Warning  FailedCreatePodSandBox  4m39s  kubelet            Failed to create pod sandbox: rpc error: code = NotFound desc = failed to create containerd container: error unpacking image: failed to extract layer sha256:59b1469b8fbd05fd256959ad9d7d776b9937b848d75113a0d7c1af442528b6d0: failed to get reader from content store: content digest sha256:0692f38991d53a0c28679148f99de26a44d630fda984b41f63c5e19f839d15a6: not found

any ideas what i'm doing wrong?

every-breaking-wave commented 2 months ago

I met the same problem with @alex-sainer , while i was using k3s. when I use k3s ctr command to lauch container, it workes fine, but if I use kubectl to lauch, I got image

every-breaking-wave commented 2 months ago

@alex-sainer hey guy, I just sovled this problem by following https://github.com/kata-containers/kata-containers/issues/8764#issuecomment-1983085837 The reason was that I only edited[plugins."io.containerd.snapshotter.v1.devmapper"]but forgot to set snapshotter = "devmapper" in [plugins."io.containerd.grpc.v1.cri".containerd.runtimes.kata-fc]

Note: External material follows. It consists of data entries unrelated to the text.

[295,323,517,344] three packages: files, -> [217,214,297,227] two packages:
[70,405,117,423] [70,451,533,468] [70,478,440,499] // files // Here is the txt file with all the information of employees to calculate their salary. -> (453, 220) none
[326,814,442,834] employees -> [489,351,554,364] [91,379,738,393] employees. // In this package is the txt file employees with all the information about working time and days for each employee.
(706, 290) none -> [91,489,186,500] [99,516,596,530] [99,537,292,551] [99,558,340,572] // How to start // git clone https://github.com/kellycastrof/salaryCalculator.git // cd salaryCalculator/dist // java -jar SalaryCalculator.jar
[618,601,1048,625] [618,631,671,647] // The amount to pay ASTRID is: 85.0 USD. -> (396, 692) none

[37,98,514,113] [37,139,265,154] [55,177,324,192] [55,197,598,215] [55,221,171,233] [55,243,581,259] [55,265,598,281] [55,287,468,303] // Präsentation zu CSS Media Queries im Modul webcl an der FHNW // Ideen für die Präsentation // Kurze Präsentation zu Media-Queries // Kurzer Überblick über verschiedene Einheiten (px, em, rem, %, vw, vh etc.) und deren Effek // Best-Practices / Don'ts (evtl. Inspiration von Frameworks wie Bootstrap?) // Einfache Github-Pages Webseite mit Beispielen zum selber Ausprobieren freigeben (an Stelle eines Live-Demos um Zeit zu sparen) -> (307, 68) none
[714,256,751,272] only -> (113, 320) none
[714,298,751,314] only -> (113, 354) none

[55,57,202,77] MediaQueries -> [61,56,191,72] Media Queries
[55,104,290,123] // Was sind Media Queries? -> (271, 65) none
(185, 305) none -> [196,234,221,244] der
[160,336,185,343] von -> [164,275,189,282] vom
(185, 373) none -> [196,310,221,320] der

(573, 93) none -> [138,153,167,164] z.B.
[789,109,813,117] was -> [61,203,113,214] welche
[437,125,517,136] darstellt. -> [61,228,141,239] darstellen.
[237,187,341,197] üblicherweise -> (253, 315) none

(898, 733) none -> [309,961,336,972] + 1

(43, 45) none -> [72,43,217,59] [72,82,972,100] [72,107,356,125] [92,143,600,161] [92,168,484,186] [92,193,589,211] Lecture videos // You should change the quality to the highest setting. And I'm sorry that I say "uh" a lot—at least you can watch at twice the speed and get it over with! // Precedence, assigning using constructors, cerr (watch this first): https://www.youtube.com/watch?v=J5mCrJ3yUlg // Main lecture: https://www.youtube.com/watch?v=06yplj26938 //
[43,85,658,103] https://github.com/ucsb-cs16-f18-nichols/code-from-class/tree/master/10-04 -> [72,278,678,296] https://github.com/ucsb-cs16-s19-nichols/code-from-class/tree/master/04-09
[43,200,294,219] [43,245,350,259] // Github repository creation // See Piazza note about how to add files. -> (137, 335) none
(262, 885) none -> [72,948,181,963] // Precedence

alex-sainer commented 2 months ago

@every-breaking-wave i've added the snapshotter = "devmapper"already and revalidated it just now, it's still not working.

which command(s) did you use to setup the devmapper / create the thinpool-devices? maybe i did there something wrong...

i'm using the following script:

#!/bin/bash
set -ex

DATA_DIR=/var/lib/containerd/io.containerd.snapshotter.v1.devmapper
POOL_NAME=containerd-pool

sudo mkdir -p ${DATA_DIR}

# Create data file
sudo touch "${DATA_DIR}/data"
sudo truncate -s 1000G "${DATA_DIR}/data"

# Create metadata file
sudo touch "${DATA_DIR}/meta"
sudo truncate -s 40G "${DATA_DIR}/meta"

# Allocate loop devices
DATA_DEV=$(sudo losetup --find --show "${DATA_DIR}/data")
META_DEV=$(sudo losetup --find --show "${DATA_DIR}/meta")

# Define thin-pool parameters.
# See https://www.kernel.org/doc/Documentation/device-mapper/thin-provisioning.txt for details.
SECTOR_SIZE=512
DATA_SIZE="$(sudo blockdev --getsize64 -q ${DATA_DEV})"
LENGTH_IN_SECTORS=$(bc <<< "${DATA_SIZE}/${SECTOR_SIZE}")
DATA_BLOCK_SIZE=128
LOW_WATER_MARK=32768

# Create a thin-pool device
sudo dmsetup create "${POOL_NAME}" \
    --table "0 ${LENGTH_IN_SECTORS} thin-pool ${META_DEV} ${DATA_DEV} ${DATA_BLOCK_SIZE} ${LOW_WATER_MARK}"

cat << EOF
#
# Add this to your config.toml configuration file and restart containerd daemon
#
[plugins."io.containerd.snapshotter.v1.devmapper"]
pool_name = "${POOL_NAME}"
root_path = "${DATA_DIR}"
base_image_size = "40GB"
EOF
every-breaking-wave commented 2 months ago

@alex-sainer I used the same one with you...

scottames commented 2 months ago

I've just run into the exact same things as you two, @every-breaking-wave & @alex-sainer.

Reproduced the same on both amd64 and arm64 bare-metal instances. Running on 1.29 EKS w/ EKS optimized Amazon AMIs.

I'm able to run the container (ubuntu, just as @alex-sainer is above) using the ctr run --snapshotter devmapper --runtime io.containerd.run.kata-fc.v2 command on the host shell. I've attempted to run the exact same container/command as a Kubernetes job, which results in the above error.